_Work item:_
The required answer is a copy of each line in the entries below that includes "bdbdbd".

(Beginning of Recorded data)

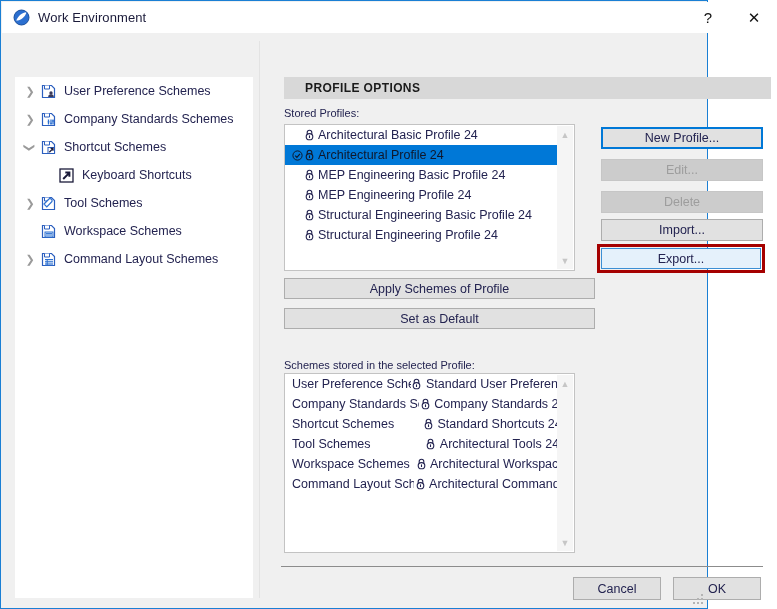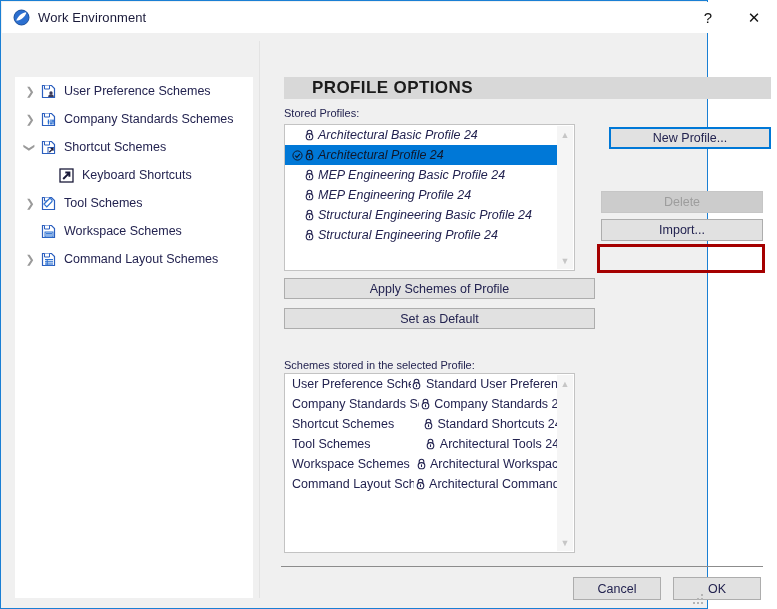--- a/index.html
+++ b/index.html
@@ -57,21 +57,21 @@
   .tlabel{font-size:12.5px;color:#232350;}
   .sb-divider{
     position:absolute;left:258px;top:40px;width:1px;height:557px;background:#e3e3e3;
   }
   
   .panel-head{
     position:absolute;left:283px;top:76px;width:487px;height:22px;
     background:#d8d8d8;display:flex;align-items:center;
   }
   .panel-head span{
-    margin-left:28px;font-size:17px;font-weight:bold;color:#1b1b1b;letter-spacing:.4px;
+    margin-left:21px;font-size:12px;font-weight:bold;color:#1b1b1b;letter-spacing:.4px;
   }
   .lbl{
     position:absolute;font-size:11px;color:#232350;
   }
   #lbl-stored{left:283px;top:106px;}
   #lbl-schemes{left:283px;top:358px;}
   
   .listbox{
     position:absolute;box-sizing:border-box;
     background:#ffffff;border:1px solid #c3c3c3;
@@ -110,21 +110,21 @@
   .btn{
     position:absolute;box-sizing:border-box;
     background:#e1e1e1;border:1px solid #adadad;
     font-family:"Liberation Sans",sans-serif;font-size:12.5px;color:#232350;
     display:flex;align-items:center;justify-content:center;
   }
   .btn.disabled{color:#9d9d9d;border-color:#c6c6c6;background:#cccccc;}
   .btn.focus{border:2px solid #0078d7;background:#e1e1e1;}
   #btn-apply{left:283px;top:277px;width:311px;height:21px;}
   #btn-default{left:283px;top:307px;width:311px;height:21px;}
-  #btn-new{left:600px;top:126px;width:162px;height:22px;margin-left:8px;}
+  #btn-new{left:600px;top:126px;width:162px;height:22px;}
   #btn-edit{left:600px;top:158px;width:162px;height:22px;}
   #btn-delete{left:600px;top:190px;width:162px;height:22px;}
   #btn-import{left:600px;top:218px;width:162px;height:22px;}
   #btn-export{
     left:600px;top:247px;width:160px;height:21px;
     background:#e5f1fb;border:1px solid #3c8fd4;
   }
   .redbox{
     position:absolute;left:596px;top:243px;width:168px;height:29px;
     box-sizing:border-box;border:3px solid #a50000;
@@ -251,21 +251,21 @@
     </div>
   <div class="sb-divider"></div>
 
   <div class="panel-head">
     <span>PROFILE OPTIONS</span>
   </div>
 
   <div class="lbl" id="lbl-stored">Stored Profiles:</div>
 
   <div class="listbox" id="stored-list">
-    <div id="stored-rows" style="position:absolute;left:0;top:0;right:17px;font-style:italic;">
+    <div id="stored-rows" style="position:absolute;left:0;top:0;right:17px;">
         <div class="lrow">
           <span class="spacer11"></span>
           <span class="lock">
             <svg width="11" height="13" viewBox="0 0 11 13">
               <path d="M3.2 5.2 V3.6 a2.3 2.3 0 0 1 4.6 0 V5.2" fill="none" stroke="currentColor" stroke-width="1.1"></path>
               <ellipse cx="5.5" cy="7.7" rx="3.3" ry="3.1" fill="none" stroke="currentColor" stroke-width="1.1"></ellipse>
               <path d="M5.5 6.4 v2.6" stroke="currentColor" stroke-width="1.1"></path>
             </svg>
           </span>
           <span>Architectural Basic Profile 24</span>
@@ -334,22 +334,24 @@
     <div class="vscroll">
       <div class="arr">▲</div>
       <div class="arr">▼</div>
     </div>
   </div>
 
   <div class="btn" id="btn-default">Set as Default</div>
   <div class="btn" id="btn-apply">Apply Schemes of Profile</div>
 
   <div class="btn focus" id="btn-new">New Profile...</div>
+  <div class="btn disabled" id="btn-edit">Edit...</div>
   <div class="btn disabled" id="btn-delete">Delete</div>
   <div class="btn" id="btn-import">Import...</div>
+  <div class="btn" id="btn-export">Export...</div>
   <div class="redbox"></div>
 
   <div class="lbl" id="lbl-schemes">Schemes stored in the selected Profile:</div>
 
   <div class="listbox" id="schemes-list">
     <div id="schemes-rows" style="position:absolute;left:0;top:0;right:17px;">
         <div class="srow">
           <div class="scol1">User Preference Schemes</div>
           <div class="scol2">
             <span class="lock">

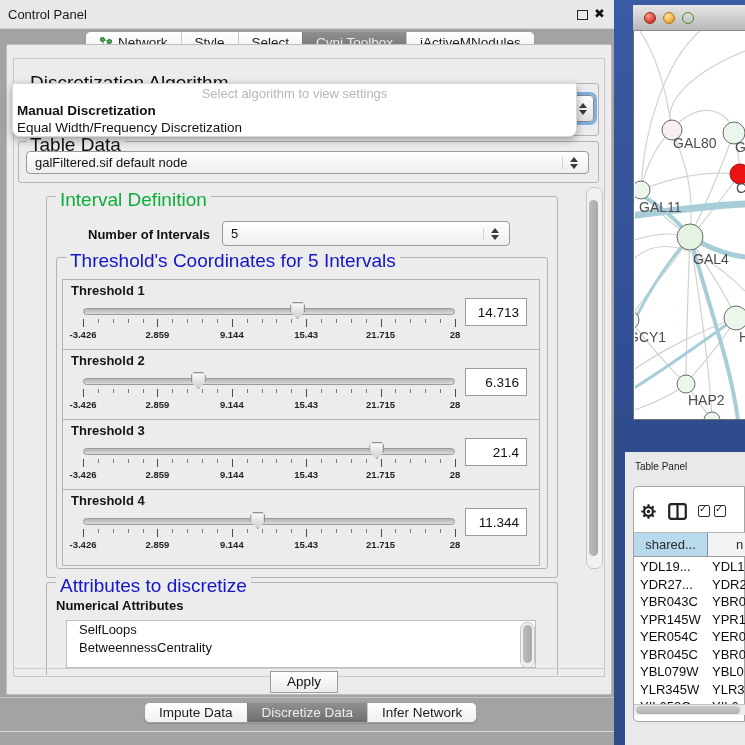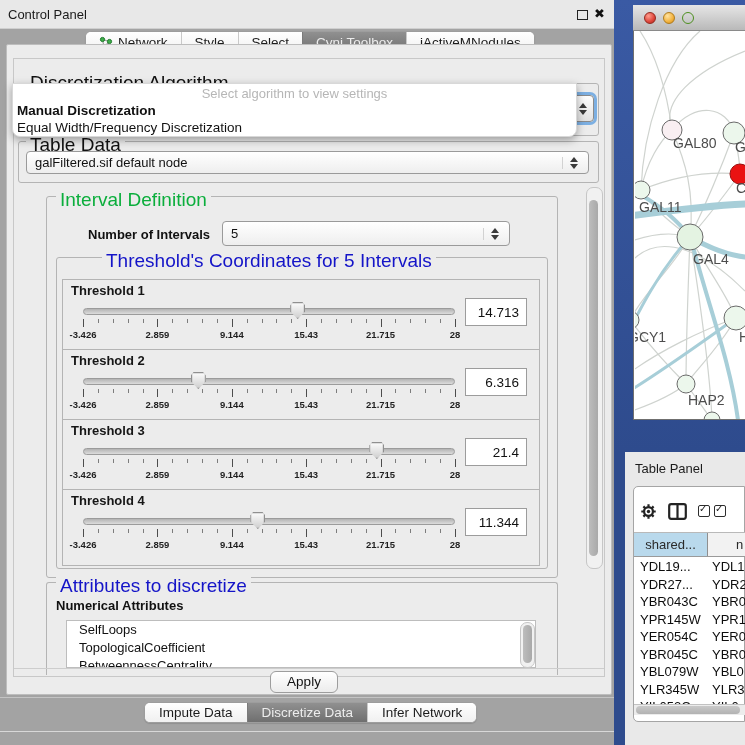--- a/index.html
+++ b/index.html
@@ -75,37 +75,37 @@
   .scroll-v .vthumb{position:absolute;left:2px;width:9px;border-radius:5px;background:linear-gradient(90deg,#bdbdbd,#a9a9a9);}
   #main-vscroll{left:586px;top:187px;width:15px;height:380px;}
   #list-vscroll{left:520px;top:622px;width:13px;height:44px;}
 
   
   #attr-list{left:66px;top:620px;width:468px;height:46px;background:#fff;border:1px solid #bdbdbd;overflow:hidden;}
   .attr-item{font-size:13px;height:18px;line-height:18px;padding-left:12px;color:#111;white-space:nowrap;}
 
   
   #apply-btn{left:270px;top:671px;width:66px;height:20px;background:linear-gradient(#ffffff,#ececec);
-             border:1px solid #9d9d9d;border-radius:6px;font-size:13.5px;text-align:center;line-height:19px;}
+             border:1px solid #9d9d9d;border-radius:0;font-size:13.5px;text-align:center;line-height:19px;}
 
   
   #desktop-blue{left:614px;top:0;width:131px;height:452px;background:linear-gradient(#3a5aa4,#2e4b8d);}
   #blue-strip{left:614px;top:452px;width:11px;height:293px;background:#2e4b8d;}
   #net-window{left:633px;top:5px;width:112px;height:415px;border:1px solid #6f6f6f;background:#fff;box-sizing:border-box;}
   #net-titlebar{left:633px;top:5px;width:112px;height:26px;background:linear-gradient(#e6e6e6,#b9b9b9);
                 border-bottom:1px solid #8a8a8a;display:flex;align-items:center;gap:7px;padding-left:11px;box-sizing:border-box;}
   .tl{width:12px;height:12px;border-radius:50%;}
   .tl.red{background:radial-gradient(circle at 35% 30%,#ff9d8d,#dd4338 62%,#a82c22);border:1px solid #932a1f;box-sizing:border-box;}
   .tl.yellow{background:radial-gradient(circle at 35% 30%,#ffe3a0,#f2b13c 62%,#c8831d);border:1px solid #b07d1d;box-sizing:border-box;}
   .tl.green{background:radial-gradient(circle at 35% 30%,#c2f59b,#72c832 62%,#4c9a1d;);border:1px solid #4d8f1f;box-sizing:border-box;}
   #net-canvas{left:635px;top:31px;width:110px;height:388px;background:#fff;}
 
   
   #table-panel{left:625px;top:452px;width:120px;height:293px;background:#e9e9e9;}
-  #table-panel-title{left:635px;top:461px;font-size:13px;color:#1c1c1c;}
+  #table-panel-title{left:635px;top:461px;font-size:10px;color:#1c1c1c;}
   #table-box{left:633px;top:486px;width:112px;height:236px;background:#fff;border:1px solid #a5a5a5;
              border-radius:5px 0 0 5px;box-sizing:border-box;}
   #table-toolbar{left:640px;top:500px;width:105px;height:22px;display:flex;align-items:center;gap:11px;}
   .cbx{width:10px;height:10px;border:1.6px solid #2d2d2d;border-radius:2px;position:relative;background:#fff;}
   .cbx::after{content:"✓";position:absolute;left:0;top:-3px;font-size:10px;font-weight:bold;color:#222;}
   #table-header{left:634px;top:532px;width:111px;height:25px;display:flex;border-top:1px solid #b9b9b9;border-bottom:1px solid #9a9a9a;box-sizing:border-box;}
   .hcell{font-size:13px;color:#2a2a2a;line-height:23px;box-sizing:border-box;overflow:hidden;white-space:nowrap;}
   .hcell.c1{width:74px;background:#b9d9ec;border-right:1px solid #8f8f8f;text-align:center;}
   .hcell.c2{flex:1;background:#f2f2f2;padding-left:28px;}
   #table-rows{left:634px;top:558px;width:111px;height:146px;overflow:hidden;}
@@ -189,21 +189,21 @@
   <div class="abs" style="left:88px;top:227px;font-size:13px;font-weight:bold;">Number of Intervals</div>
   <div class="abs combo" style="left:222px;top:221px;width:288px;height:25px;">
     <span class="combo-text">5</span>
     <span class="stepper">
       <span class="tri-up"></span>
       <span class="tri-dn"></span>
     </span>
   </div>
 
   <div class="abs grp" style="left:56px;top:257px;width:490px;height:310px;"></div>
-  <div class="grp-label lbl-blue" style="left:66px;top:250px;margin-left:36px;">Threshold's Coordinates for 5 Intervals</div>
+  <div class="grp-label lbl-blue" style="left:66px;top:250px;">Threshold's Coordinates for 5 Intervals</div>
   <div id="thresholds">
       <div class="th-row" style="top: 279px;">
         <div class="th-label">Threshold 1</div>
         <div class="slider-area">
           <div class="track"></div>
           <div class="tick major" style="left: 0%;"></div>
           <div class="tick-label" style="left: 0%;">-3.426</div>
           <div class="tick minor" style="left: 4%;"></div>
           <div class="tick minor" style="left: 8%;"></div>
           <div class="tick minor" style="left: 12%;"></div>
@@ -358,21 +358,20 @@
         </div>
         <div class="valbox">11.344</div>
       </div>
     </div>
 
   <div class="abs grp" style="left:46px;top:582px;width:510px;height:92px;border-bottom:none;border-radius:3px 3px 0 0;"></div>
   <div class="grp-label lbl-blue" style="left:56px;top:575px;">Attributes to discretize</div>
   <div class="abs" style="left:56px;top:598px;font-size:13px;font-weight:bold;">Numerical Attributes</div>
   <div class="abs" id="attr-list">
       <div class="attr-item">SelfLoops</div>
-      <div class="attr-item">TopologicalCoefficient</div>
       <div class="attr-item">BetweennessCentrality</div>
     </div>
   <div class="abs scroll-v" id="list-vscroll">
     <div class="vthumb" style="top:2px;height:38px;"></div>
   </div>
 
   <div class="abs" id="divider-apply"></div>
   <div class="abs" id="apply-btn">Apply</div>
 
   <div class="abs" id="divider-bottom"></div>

(End of Recorded data)

_Problem solution:_
   .scroll-v .vthumb{position:absolute;left:2px;width:9px;border-radius:5px;background:linear-gradient(90deg,#bdbdbd,#a9a9a9);}
   #attr-list{left:66px;top:620px;width:468px;height:46px;background:#fff;border:1px solid #bdbdbd;overflow:hidden;}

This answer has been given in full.